Creating stories one after the other, Faulkner’s life started to rise- professionally and personally.  In 1929, he married Estelle Oldham, the reason why he previously enlisted in RAF (Mautner, 2002, p. 700).  Faulkner and his wife settled in the outskirts of Oxford, buying Rowan Oak, a pre-Civil War house. Together, they raised a daughter Jill (Mautner,2002, p. 700).

Another Faulkner jewel is Sanctuary, which became a big hit due to its vivid violence (Miller, de Dwyer, and Wood, 1985, p. 373).   Along with The Sound and the Fury,  Absalom, Absalom! is considered Faulkner’s best works.  The latter recounts the rise and fall of the Sutpen family (Adams, 1994, p. 616).

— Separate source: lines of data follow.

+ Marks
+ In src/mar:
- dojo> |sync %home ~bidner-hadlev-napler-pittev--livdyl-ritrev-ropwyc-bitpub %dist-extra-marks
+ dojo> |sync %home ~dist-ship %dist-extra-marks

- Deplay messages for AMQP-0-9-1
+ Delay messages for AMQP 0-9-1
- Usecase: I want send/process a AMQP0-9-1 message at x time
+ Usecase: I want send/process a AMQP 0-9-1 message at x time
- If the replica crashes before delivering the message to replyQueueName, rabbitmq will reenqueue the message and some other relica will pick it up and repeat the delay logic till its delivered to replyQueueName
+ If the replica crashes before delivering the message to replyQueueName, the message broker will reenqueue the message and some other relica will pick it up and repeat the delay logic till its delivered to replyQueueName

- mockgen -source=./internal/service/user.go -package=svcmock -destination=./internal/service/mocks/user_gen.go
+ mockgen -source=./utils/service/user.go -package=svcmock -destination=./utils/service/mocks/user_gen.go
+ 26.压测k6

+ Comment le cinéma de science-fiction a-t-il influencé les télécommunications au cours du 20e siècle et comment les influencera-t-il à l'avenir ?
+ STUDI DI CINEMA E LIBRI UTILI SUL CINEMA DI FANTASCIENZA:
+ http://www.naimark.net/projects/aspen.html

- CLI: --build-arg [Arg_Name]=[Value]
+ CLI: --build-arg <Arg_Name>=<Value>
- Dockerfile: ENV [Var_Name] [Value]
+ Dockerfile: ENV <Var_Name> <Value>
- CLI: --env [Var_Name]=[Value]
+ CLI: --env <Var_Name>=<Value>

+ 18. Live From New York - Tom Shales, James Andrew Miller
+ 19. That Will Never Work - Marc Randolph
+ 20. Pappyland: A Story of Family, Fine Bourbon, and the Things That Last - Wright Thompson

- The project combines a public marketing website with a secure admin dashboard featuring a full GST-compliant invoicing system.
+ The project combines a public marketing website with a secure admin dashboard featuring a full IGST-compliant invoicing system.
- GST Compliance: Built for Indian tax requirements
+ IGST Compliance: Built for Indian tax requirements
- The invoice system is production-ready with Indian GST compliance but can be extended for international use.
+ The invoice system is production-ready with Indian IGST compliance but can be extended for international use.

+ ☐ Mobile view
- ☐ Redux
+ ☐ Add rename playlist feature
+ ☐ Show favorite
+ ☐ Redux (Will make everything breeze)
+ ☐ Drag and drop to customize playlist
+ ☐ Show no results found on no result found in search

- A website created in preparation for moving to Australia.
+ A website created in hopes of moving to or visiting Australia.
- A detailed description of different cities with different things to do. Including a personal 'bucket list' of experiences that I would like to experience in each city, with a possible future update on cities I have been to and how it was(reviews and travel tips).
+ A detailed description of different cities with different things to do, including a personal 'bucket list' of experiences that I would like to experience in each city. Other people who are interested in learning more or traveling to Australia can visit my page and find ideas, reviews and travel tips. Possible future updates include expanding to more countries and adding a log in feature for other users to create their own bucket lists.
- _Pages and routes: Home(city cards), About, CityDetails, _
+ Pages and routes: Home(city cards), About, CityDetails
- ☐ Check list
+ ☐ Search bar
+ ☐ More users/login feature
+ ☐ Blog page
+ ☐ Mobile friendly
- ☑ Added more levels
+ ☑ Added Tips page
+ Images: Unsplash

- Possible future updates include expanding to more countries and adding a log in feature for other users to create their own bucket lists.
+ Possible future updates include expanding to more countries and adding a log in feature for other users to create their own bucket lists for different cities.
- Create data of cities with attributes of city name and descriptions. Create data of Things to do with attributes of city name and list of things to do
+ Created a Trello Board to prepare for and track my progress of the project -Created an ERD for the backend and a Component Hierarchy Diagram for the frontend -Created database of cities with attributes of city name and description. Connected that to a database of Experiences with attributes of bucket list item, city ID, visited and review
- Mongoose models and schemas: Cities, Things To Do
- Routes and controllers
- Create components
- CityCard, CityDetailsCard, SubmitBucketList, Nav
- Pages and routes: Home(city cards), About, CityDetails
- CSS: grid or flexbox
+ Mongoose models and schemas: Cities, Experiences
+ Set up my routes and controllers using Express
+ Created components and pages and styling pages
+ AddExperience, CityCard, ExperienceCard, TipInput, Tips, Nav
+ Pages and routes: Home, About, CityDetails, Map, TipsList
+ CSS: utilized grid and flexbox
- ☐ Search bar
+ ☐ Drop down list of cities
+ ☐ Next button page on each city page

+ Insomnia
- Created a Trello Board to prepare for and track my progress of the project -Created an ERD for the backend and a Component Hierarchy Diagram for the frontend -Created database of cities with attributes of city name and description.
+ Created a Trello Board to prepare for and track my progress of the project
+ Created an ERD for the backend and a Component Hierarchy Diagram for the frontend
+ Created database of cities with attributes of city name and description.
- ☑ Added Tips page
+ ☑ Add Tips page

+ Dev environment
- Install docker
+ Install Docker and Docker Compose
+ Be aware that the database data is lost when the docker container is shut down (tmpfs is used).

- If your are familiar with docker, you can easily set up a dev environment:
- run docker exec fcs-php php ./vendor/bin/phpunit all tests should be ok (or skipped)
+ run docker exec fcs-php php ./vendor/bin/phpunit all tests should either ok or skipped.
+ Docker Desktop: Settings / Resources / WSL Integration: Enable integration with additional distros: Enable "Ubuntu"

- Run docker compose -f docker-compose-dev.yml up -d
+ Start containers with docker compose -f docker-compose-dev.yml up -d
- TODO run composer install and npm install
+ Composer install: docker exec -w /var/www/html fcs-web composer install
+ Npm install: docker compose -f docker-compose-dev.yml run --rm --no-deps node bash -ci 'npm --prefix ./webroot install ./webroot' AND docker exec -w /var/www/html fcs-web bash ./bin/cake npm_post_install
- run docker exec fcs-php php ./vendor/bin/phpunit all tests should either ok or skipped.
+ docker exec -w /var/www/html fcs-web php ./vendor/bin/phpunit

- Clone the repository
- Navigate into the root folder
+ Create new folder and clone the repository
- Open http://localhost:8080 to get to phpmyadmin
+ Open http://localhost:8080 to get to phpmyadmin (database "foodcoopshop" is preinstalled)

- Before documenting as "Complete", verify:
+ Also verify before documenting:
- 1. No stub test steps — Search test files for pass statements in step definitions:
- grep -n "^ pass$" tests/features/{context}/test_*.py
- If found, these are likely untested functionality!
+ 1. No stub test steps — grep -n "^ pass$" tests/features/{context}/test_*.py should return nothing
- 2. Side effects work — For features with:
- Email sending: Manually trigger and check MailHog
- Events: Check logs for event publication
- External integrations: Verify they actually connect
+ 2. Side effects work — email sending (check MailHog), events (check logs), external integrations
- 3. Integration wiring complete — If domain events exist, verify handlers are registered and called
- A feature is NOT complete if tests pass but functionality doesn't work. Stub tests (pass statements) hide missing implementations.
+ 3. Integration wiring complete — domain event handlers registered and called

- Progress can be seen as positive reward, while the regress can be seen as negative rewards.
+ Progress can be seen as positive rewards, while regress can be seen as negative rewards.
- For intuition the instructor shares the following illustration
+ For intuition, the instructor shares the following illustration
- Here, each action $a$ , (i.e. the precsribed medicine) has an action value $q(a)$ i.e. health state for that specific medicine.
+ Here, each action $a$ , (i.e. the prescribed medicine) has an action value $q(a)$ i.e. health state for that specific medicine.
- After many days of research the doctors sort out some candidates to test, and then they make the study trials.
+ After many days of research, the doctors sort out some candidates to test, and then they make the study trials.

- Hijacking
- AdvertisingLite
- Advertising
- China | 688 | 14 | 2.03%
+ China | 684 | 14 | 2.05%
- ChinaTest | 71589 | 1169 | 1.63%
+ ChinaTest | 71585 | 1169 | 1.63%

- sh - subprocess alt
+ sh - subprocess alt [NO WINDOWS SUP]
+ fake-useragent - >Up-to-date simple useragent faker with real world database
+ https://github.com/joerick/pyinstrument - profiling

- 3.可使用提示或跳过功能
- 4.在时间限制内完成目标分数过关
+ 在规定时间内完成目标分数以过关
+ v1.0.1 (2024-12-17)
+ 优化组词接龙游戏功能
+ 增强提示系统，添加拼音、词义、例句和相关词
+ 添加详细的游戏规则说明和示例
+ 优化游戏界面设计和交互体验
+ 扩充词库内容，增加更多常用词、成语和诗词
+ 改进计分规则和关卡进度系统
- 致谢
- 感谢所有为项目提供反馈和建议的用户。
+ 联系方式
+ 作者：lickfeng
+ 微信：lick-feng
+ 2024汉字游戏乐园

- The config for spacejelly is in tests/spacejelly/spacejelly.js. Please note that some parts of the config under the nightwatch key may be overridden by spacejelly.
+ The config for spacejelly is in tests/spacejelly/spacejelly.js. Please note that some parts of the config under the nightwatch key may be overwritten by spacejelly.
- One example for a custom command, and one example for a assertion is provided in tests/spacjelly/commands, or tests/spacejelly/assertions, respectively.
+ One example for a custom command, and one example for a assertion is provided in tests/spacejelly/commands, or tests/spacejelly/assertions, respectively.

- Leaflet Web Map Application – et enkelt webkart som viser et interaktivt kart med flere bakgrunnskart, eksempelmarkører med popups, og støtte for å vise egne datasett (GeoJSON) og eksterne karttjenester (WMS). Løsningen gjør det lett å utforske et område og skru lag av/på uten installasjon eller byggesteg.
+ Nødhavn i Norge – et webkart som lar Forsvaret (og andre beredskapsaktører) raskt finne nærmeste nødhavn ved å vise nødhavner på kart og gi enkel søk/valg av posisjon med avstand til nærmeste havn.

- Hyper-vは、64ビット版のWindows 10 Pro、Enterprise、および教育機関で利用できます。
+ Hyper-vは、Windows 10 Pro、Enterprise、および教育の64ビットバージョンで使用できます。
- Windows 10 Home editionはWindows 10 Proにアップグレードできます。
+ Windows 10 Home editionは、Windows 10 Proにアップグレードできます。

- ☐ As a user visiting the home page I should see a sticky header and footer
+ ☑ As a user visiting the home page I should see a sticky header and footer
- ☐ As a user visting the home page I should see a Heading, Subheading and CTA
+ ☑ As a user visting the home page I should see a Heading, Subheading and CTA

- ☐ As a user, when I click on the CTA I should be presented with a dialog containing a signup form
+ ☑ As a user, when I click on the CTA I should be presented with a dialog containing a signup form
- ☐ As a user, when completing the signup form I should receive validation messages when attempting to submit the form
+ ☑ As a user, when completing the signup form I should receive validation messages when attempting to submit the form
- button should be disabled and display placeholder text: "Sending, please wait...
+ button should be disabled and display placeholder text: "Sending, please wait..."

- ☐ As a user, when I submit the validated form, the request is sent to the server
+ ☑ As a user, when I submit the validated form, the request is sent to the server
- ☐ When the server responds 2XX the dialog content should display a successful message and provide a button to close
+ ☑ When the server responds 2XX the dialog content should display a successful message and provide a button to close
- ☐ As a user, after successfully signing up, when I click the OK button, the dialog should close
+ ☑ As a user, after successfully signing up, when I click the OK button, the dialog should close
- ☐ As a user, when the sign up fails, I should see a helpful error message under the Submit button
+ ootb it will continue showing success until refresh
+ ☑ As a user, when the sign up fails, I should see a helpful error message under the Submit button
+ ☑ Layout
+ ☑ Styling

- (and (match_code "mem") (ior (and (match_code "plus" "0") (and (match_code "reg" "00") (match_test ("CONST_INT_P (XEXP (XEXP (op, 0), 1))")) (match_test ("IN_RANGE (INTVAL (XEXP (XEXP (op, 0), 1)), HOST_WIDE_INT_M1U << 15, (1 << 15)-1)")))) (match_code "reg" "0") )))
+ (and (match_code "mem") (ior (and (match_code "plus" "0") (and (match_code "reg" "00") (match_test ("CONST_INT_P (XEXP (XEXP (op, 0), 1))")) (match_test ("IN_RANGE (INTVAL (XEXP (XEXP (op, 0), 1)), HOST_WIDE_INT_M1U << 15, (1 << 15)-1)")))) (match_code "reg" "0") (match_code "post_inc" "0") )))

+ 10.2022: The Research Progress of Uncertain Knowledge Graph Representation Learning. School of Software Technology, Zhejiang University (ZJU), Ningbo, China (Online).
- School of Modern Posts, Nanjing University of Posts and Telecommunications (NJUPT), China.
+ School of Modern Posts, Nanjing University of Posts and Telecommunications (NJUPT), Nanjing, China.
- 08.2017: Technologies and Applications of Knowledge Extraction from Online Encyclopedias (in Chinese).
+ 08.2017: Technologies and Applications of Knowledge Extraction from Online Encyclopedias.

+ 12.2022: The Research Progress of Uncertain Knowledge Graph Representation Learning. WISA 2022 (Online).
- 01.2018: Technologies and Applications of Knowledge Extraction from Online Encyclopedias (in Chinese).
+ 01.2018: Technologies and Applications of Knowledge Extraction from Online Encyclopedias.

Between 1928- 1942, Faulkner delivered stories after stories. He called this period “one matchless time” when his creativity seemed to go on full speed (Parini, n.d.). During this time, he wrote classics such as  A Rose for Emily, The Bear, Barn Burning, Light in August, Go Down, Moses and The Hamlet, and The Wild Palms [If  Forget Thee Jerusalem] (n.d.).  The truth is, only a handful of writers have produced masterpieces in a short period of time. For that, Faulkner is highly commended.

But Faulkner was not a perfect person. He was a big drinker and spent many months trying to get this demon out of this system- staying in alcohol clinics, refraining to drink (Parini, n.d).  But he was not able to do so. The writings he produced in late 40s-50s were not at par to the ones he completed in his prime.

In 1949, Faulkner received the coveted Nobel Prize for Literature, as aforementioned.  It made Faulkner known around the world; the French philosopher Jean-Paul Sartre was a big fan; Gabriel Garcia Marquez, Mario Vargas Llosa, and Jorge Luis Borger were inspired by Faulkner to write (Parini, n.d.).

In closing, William Faulkner is one of the country’s greatest writers and it is not because he created the Yoknapatawpha Country. Faulkner is a literary genius because he was able to tell stories from the heart, creating depth and dimension from nothing. In his Nobel speech, he spoke of man’s compassion, sacrifice and his soul.   He spoke of the “old verities and the truths of the hearts, the old universal truths” (Chin, Wolfe, Copeland, Dudzinski, Ray and Wilhelm, 2005, p. 802; Adams, 1994, p. 616).  And he did.  His stories deal with life’s harsh realities. He did not sugarcoat the yarns he wove. While his themes may be macabre or downright grotesque, they tug at the reader’s heart. He had a unique way of showcasing the human condition.  He was a storyteller, whose characters reflect the fundamental human issues that life gives. His alcoholism, clearly not a positive trait, helped, in a weird way, strikes a balance.  It completes the portrait of man, who has good and bad sides but continues to struggle in life. That is real life and Faulkner (unknowingly) shared that. In Southeast Missouri State University in Cape Girardeau, MO, there exists the Center for Faulkner Studies.  The center deals with anything Faulkner, whether in researches or public service.  The center not only cements Faulkner’s role in American literature but also carries on his endeavor, sixty years ago- to document human condition in order for man to triumph.